The data Start Marker
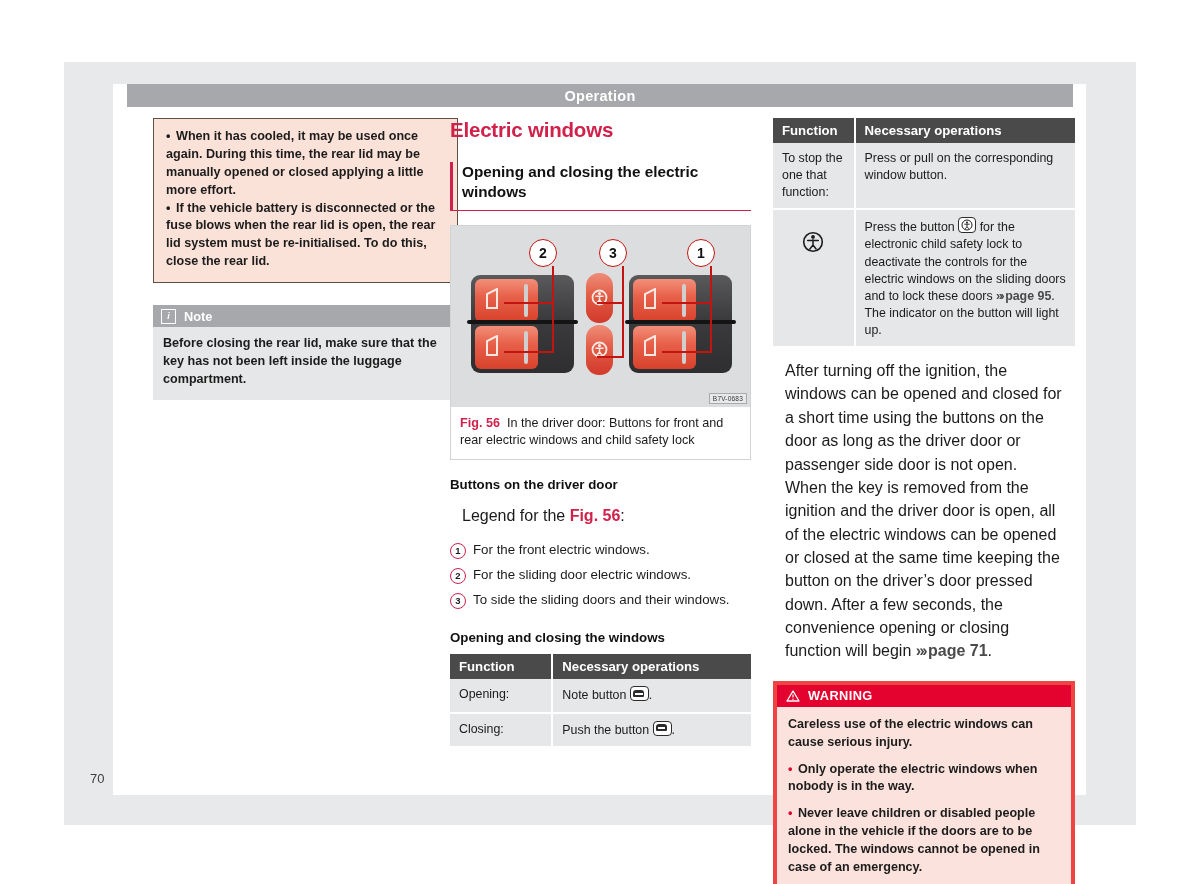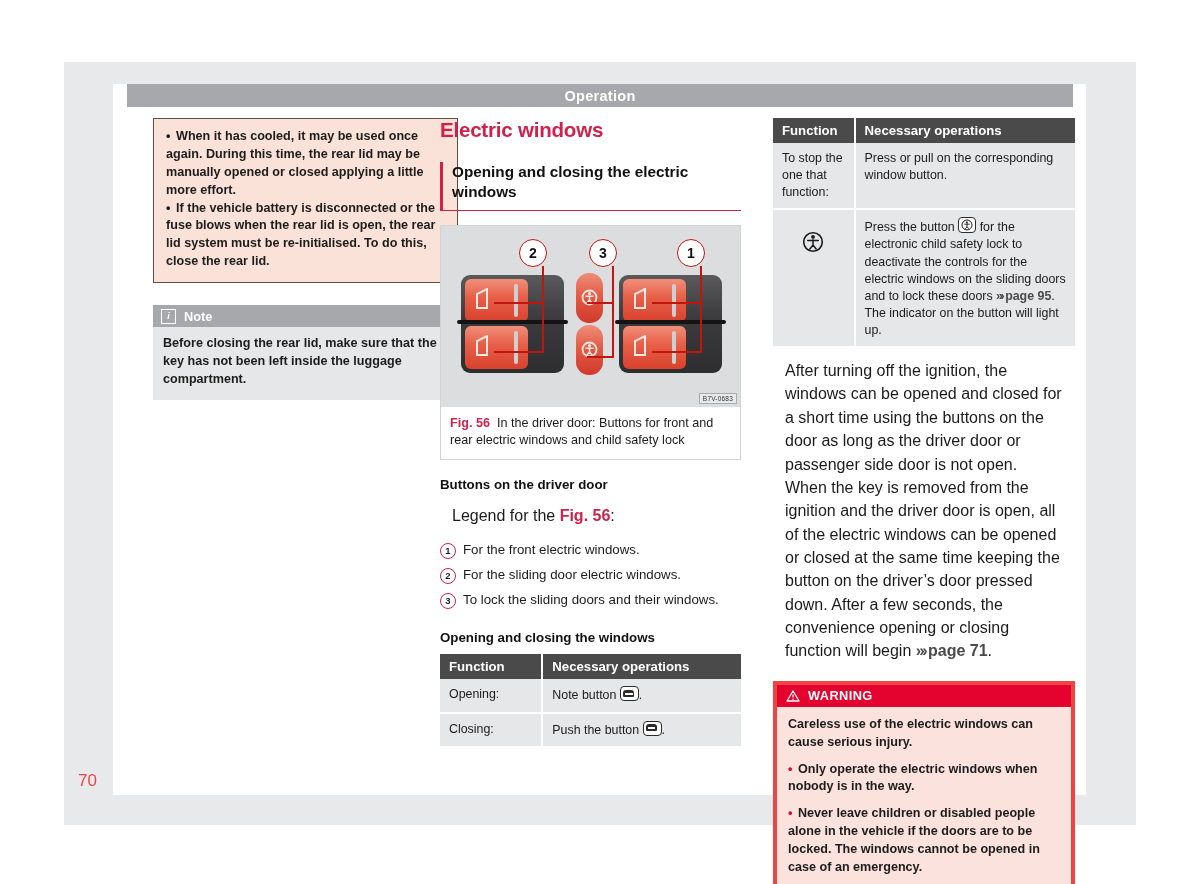--- a/index.html
+++ b/index.html
@@ -34,7 +34,7 @@
   
   .col{position:absolute;top:118px;}
   .col-left{left:125px;width:305px;padding-left:28px;}
-  .col-mid{left:440px;width:301px;}
+  .col-mid{left:450px;width:301px;}
   .col-right{left:773px;width:302px;}
 
   

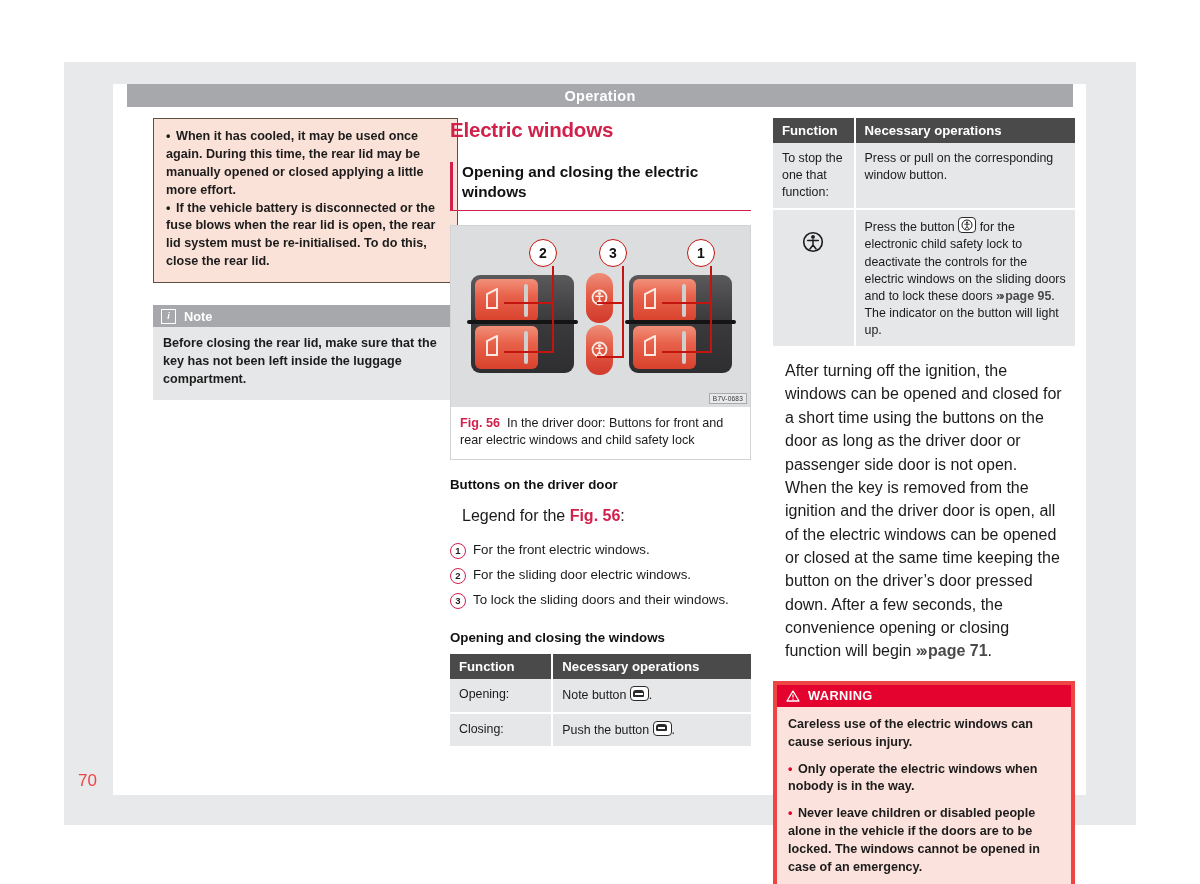--- a/index.html
+++ b/index.html
@@ -326,7 +326,7 @@
     </li>
     <li>
       <span class="num-circle">3</span>
-      <span>To lock the sliding doors and their windows.</span>
+      <span>To side the sliding doors and their windows.</span>
     </li>
   </ul>
 

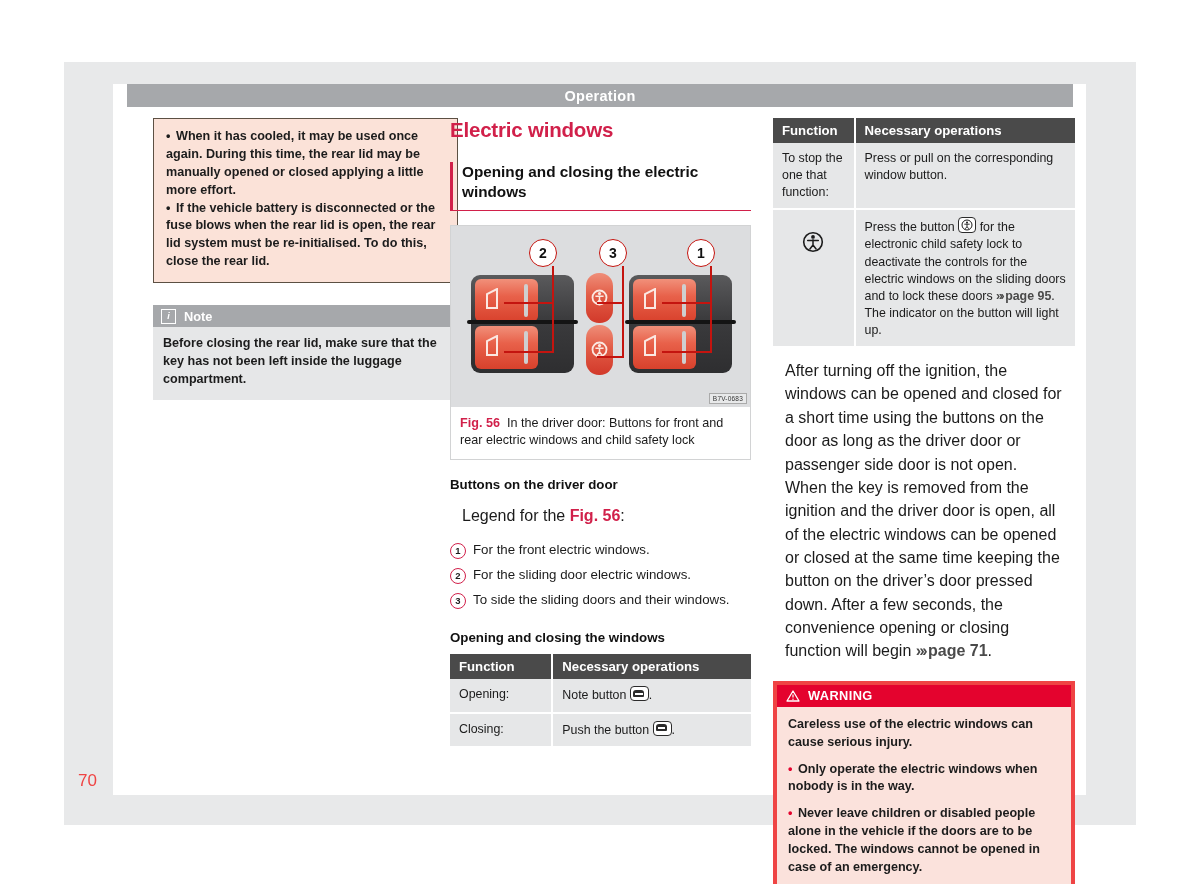--- a/index.html
+++ b/index.html
@@ -27,8 +27,8 @@
     display:flex;align-items:center;justify-content:center;
   }
   .page-number{
-    position:absolute;left:78px;top:771px;
-    font-size:17px;color:#ef4444;
+    position:absolute;left:90px;top:771px;
+    font-size:13px;color:#404040;
   }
The data End Marker
**What is required**
Tell how many lines of the data include the word "doors", and nothing else.

**Answer for the task**
2